We should remember the root cause of this is funding below demand. Nuffield Trust financial diva Sally Gainsbury's useful phrase 'the trading gap', outlining the difference between cost of care production and what's being paid, deserves to be in wider currency.

Each quarter's figures have seen the finances run further off target, and so even the NHS England doubled underspend and the billion-pound bung spotted by the Health Foundation's Anita Charlsworth may not land 2015-16 on target.

Thus far, we have only had a financial crisis, which is the right call.

Having put medical morale unnecessarily in the toilet, and after the toughest Parliament ever for funding rises, the NHS now aims to radically transform care delivery during another Parliament of funding growth below trend, which looks set to take NHS spending to 6.3% of GDP by 2020.

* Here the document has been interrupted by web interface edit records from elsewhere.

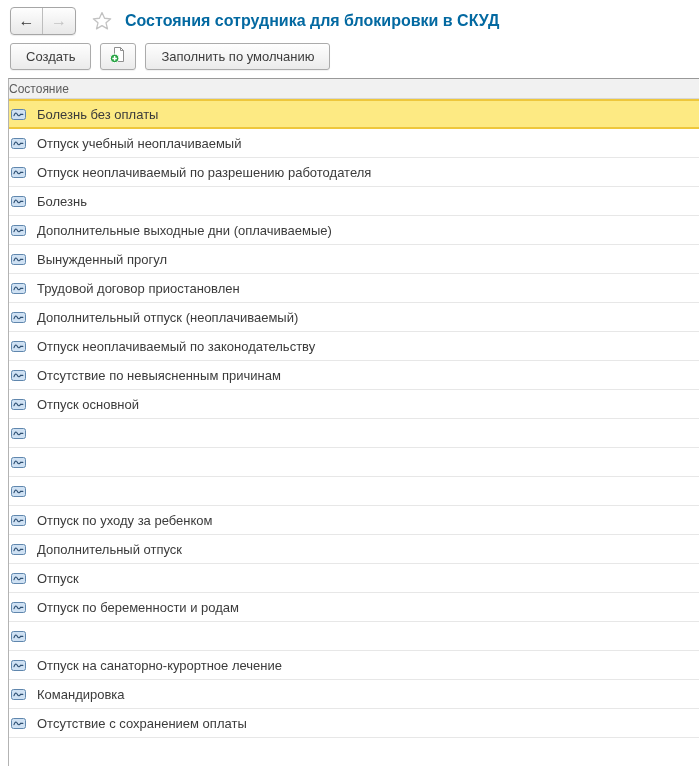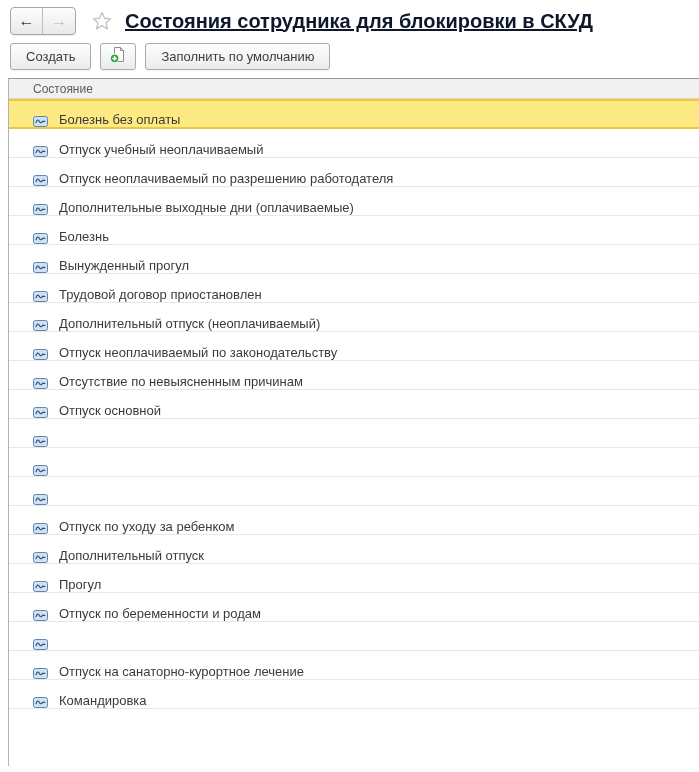--- a/index.html
+++ b/index.html
@@ -32,25 +32,24 @@
     border: none;
     font-size: 16px;
     font-weight: bold;
     cursor: pointer;
     line-height: 1;
   }
   .nav-btn.back { color: #3a3a3a; border-right: 1px solid #bdbdbd; }
   .nav-btn.forward { color: #c3c3c3; }
   .star-wrap { margin: 0 12px 0 15px; display: flex; align-items: center; }
   .page-title {
-    font-size: 20px;
+    font-size: 16px;
     font-weight: bold;
-    color: #0f172a;
+    color: #0369a1;
     white-space: nowrap;
-    text-decoration: underline;
   }
 
   
   .toolbar {
     display: flex;
     align-items: flex-start;
     gap: 9px;
     padding: 3px 0 0 10px;
     height: 38px;
   }
@@ -79,30 +78,30 @@
     border-left: 1px solid #b3b3b3;
     height: 688px;
     background: #ffffff;
   }
   .grid-header {
     height: 20px;
     background: #f1f1f1;
     border-bottom: 1px solid #d7d7d7;
     display: flex;
     align-items: center;
-    padding-left: 24px;
+    padding-left: 0;
     font-size: 12px;
     color: #5c5c5c;
   }
   .grid-row {
     height: 29px;
     display: flex;
-    align-items: flex-end;
+    align-items: center;
     gap: 11px;
-    padding-left: 24px;
+    padding-left: 2px;
     border-bottom: 1px solid #e7e7e7;
     font-size: 13px;
     color: #3b3b3b;
     cursor: pointer;
     background: #ffffff;
   }
   .grid-row.selected {
     background: var(--selection-bg, #fdea83);
     border-top: 2px solid var(--selection-border, #eec73c);
     border-bottom: 2px solid var(--selection-border, #eec73c);
@@ -180,40 +179,40 @@
     <span>Отпуск неоплачиваемый по разрешению работодателя</span>
   </div>
 
   <div class="grid-row">
     <span class="row-icon">
       <svg width="15" height="11" viewBox="0 0 15 11">
         <rect x="0.5" y="0.5" width="14" height="10" rx="2" fill="#cfe1f3" stroke="#5f86ad" stroke-width="1"></rect>
         <path d="M3 6.6 C4 3.4 5.4 3.4 6.4 5.4 C7.4 7.4 8.6 7 9.4 5.4 L11.8 5.4" fill="none" stroke="#2d4f72" stroke-width="1.2" stroke-linecap="round"></path>
       </svg>
     </span>
+    <span>Болезнь</span>
+  </div>
+
+  <div class="grid-row">
+    <span class="row-icon">
+      <svg width="15" height="11" viewBox="0 0 15 11">
+        <rect x="0.5" y="0.5" width="14" height="10" rx="2" fill="#cfe1f3" stroke="#5f86ad" stroke-width="1"></rect>
+        <path d="M3 6.6 C4 3.4 5.4 3.4 6.4 5.4 C7.4 7.4 8.6 7 9.4 5.4 L11.8 5.4" fill="none" stroke="#2d4f72" stroke-width="1.2" stroke-linecap="round"></path>
+      </svg>
+    </span>
     <span>Дополнительные выходные дни (оплачиваемые)</span>
   </div>
 
   <div class="grid-row">
     <span class="row-icon">
       <svg width="15" height="11" viewBox="0 0 15 11">
         <rect x="0.5" y="0.5" width="14" height="10" rx="2" fill="#cfe1f3" stroke="#5f86ad" stroke-width="1"></rect>
         <path d="M3 6.6 C4 3.4 5.4 3.4 6.4 5.4 C7.4 7.4 8.6 7 9.4 5.4 L11.8 5.4" fill="none" stroke="#2d4f72" stroke-width="1.2" stroke-linecap="round"></path>
       </svg>
     </span>
-    <span>Болезнь</span>
-  </div>
-
-  <div class="grid-row">
-    <span class="row-icon">
-      <svg width="15" height="11" viewBox="0 0 15 11">
-        <rect x="0.5" y="0.5" width="14" height="10" rx="2" fill="#cfe1f3" stroke="#5f86ad" stroke-width="1"></rect>
-        <path d="M3 6.6 C4 3.4 5.4 3.4 6.4 5.4 C7.4 7.4 8.6 7 9.4 5.4 L11.8 5.4" fill="none" stroke="#2d4f72" stroke-width="1.2" stroke-linecap="round"></path>
-      </svg>
-    </span>
     <span>Вынужденный прогул</span>
   </div>
 
   <div class="grid-row">
     <span class="row-icon">
       <svg width="15" height="11" viewBox="0 0 15 11">
         <rect x="0.5" y="0.5" width="14" height="10" rx="2" fill="#cfe1f3" stroke="#5f86ad" stroke-width="1"></rect>
         <path d="M3 6.6 C4 3.4 5.4 3.4 6.4 5.4 C7.4 7.4 8.6 7 9.4 5.4 L11.8 5.4" fill="none" stroke="#2d4f72" stroke-width="1.2" stroke-linecap="round"></path>
       </svg>
     </span>
@@ -307,21 +306,21 @@
     <span>Дополнительный отпуск</span>
   </div>
 
   <div class="grid-row">
     <span class="row-icon">
       <svg width="15" height="11" viewBox="0 0 15 11">
         <rect x="0.5" y="0.5" width="14" height="10" rx="2" fill="#cfe1f3" stroke="#5f86ad" stroke-width="1"></rect>
         <path d="M3 6.6 C4 3.4 5.4 3.4 6.4 5.4 C7.4 7.4 8.6 7 9.4 5.4 L11.8 5.4" fill="none" stroke="#2d4f72" stroke-width="1.2" stroke-linecap="round"></path>
       </svg>
     </span>
-    <span>Прогул</span>
+    <span>Отпуск</span>
   </div>
 
   <div class="grid-row">
     <span class="row-icon">
       <svg width="15" height="11" viewBox="0 0 15 11">
         <rect x="0.5" y="0.5" width="14" height="10" rx="2" fill="#cfe1f3" stroke="#5f86ad" stroke-width="1"></rect>
         <path d="M3 6.6 C4 3.4 5.4 3.4 6.4 5.4 C7.4 7.4 8.6 7 9.4 5.4 L11.8 5.4" fill="none" stroke="#2d4f72" stroke-width="1.2" stroke-linecap="round"></path>
       </svg>
     </span>
     <span>Отпуск по беременности и родам</span>
@@ -349,14 +348,23 @@
   <div class="grid-row">
     <span class="row-icon">
       <svg width="15" height="11" viewBox="0 0 15 11">
         <rect x="0.5" y="0.5" width="14" height="10" rx="2" fill="#cfe1f3" stroke="#5f86ad" stroke-width="1"></rect>
         <path d="M3 6.6 C4 3.4 5.4 3.4 6.4 5.4 C7.4 7.4 8.6 7 9.4 5.4 L11.8 5.4" fill="none" stroke="#2d4f72" stroke-width="1.2" stroke-linecap="round"></path>
       </svg>
     </span>
     <span>Командировка</span>
   </div>
 
+  <div class="grid-row">
+    <span class="row-icon">
+      <svg width="15" height="11" viewBox="0 0 15 11">
+        <rect x="0.5" y="0.5" width="14" height="10" rx="2" fill="#cfe1f3" stroke="#5f86ad" stroke-width="1"></rect>
+        <path d="M3 6.6 C4 3.4 5.4 3.4 6.4 5.4 C7.4 7.4 8.6 7 9.4 5.4 L11.8 5.4" fill="none" stroke="#2d4f72" stroke-width="1.2" stroke-linecap="round"></path>
+      </svg>
+    </span>
+    <span>Отсутствие с сохранением оплаты</span>
+  </div>
 </div>
 </div>
 
 </body></html>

No wonder that Don Berwick told the launch of NHS Improvement that "you're not just skating on thin ice, I think you're now skating on water.... You have to reaffirm the original vision of the NHS as a service to meet need. I think that’s at risk now ... You can provider universal healthcare on ten, maybe nine percent of GDP. Seven? No ... This could be an existential issue".

The Don is rarely wrong, and he's certainly not here.

There are none so deaf as those who will not hear, of course: hello George Osborne and HM Treasury!

The health sector has fucked up, too: manifestly failing to come together to make a clear, evidenced case that improvements in health funding and delivery (and yes, we need both) have already contributed to the increasing longevity of the population at £x per year per person in cost, and the next bit will cost £y per person per year, so what do you think your life's worth?

In the context of an efficient single-payer system, of course. People are chuntering hopefully about hypothecation, but it's a magic-free different name for a tax rise.

Those who consider themselves Serious Political People Inside The Tent seem to find it difficult to say out loud what is perfectly clear to everyone else: the NHS is underfunded relative to demand.

We can put more money in after there is an explicit crisis, and so waste a fair bit, or act now. It's a difficult choice, but not a tricky one.